BEGIN Dataset records

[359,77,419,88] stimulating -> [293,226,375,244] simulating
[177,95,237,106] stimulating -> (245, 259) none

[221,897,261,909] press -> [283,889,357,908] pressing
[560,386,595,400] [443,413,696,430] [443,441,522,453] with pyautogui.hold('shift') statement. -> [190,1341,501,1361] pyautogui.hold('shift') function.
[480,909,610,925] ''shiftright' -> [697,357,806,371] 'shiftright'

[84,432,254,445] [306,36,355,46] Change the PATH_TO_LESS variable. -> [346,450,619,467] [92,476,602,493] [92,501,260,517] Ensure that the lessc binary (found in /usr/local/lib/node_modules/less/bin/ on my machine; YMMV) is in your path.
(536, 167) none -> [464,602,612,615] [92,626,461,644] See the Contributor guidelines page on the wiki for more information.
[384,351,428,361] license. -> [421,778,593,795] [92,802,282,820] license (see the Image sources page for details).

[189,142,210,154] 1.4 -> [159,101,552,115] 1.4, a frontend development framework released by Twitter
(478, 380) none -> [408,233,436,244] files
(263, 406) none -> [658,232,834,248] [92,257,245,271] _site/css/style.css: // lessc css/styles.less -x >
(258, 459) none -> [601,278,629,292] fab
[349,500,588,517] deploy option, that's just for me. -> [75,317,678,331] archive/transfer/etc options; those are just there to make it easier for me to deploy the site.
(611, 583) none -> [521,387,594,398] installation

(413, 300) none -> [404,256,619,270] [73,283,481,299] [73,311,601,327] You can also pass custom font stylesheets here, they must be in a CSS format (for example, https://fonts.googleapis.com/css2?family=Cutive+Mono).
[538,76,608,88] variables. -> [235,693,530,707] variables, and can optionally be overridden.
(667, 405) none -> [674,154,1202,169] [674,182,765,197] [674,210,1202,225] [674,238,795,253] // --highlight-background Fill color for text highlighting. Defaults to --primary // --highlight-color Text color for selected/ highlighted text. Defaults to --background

END Dataset records

What the task requires → Please copy each line of the entries in which the word "that" shows up.

Task output →
[84,432,254,445] [306,36,355,46] Change the PATH_TO_LESS variable. -> [346,450,619,467] [92,476,602,493] [92,501,260,517] Ensure that the lessc binary (found in /usr/local/lib/node_modules/less/bin/ on my machine; YMMV) is in your path.
[349,500,588,517] deploy option, that's just for me. -> [75,317,678,331] archive/transfer/etc options; those are just there to make it easier for me to deploy the site.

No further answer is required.